From Library Journal
The San Francisco Foundation gives the Phelan and Jackson awards for literary achievement to writers under the age of 35. Writing Home is a retrospective collection of award-winning stories, essays, and poems, all featuring the theme "what it means to be a writer from the West." Contributors write about their experiences coming to the West as immigrants; they summarize the disappointments, challenges, and dashed hopes that come with exploring the traditional myth of the West; and they celebrate the cultural diversity that is a mainstay of literature of the New West. Each piece is accompanied by a biographical footnote. Many of the contributors indicate that winning this award initiated their recognition as a professional writer, making this book ideal for new writers. Selections include poetry by Jane Hirshfield, Robert Vasquez, Al Young, and James Schevill; fiction by Ernest J. Gaines, Mark Coovelis, and David Shields; and essays by Wendy Lesser, Lisa Michaels, Sallie Tisdale, and James D. Houston. Recommended for all writing and literature collections and regional libraries.
-Joyce Sparrow, St. Petersburg P.L., FL Copyright 2000 Reed Business Information, Inc.
Book Description
The James Duval Phelan and Joseph Henry Jackson awards, two of America's most distinguished and daring literary prizes, have long been administered by the San Francisco Foundation. Given to Western writers between the ages of twenty and thirty-five, many of the winners have gone on to notable writing careers and national prominence.

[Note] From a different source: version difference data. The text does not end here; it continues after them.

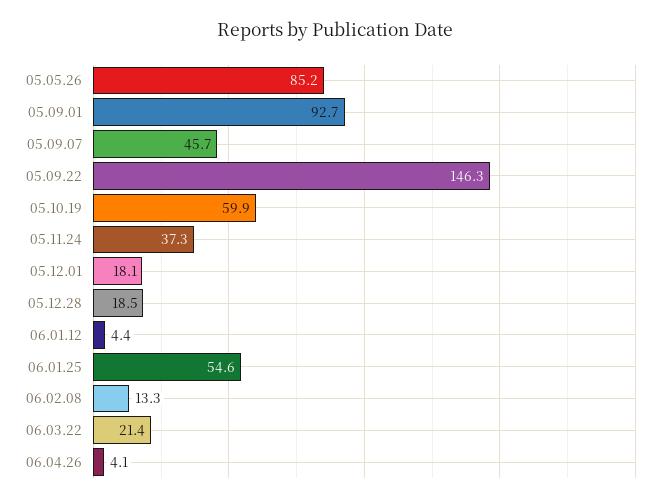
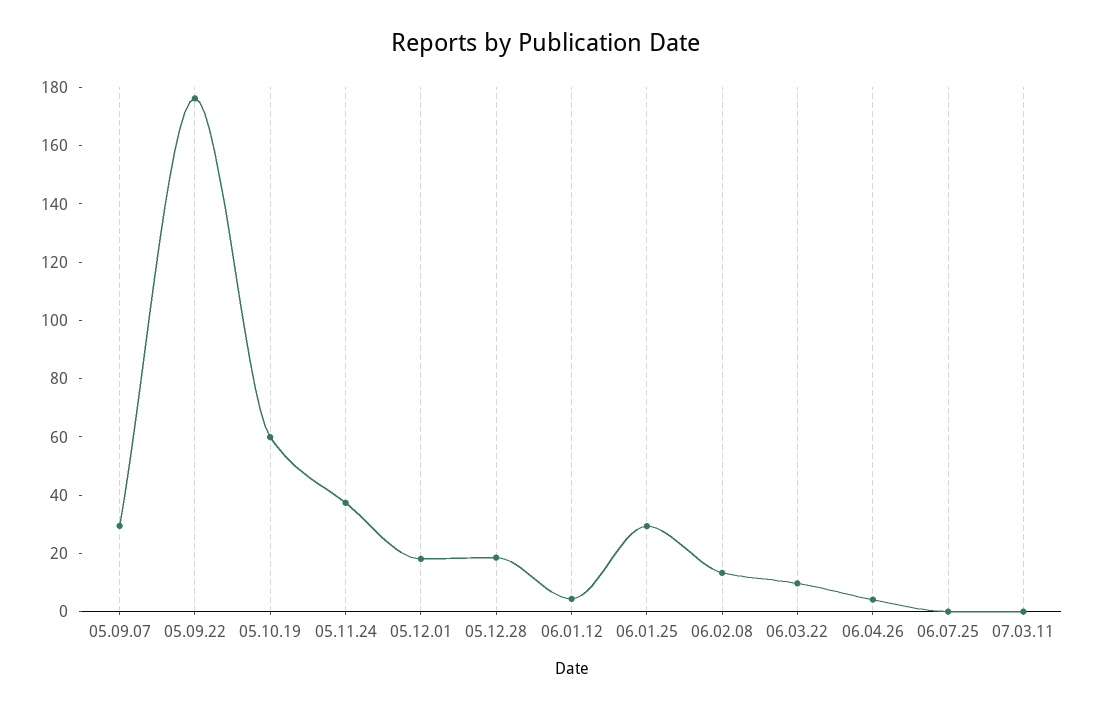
05.05.26: 85.2 -> none
05.09.01: 92.7 -> none
05.09.07: 45.7 -> 30
05.09.22: 146.3 -> 175
06.01.25: 54.6 -> 30
06.03.22: 21.4 -> 10
06.07.25: none -> 0
07.03.11: none -> 0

Writing Home delivers some of the most vivid, playful, and provocative writings by previous award-winners. Fenton Johnson describes his first glimpse of California on a television screen in a Kentucky living room. James Houston lovingly traces the migrations of his ancestors from Buncombe County, North Carolina, over the Appalachian Mountains and eventually to the West Coast. Ernest Gaines tells of a young black man's return home to the Deep South after having lived in the Bay Area. Wendy Lesser, Frank Chin, James Broughton, Leonard Gardner, Jane Hirshfield, Philip Levine, and others add their own unique voices and perspectives.
In this collection of memoir and personal essay, fiction, and poetry, a diverse group of award-winning and superbly skilled writers create a confederacy of voices. Sometimes they sing harmoniously, sometimes they argue with each other, but always, they return to the ambiguities and contradictions of living counter to and harmoniously with this mythic land.